What to produce: Transcribe exactly the line that contains "subtotal: 21.82 -> 22.11" and every line after it to the end of the entries, and nothing more.

Content starts

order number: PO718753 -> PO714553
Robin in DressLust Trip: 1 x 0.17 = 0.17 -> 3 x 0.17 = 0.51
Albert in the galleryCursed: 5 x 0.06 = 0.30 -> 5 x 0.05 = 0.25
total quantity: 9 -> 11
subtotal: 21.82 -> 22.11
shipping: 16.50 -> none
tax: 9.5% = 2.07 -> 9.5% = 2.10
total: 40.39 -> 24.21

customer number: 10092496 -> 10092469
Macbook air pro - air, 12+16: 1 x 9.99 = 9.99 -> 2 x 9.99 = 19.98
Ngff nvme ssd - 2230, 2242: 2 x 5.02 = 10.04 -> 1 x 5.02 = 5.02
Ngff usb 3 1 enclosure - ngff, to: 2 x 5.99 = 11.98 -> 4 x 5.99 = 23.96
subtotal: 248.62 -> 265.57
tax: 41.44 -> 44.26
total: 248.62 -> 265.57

Content ends

Solution to the exercise:
subtotal: 21.82 -> 22.11
shipping: 16.50 -> none
tax: 9.5% = 2.07 -> 9.5% = 2.10
total: 40.39 -> 24.21

customer number: 10092496 -> 10092469
Macbook air pro - air, 12+16: 1 x 9.99 = 9.99 -> 2 x 9.99 = 19.98
Ngff nvme ssd - 2230, 2242: 2 x 5.02 = 10.04 -> 1 x 5.02 = 5.02
Ngff usb 3 1 enclosure - ngff, to: 2 x 5.99 = 11.98 -> 4 x 5.99 = 23.96
subtotal: 248.62 -> 265.57
tax: 41.44 -> 44.26
total: 248.62 -> 265.57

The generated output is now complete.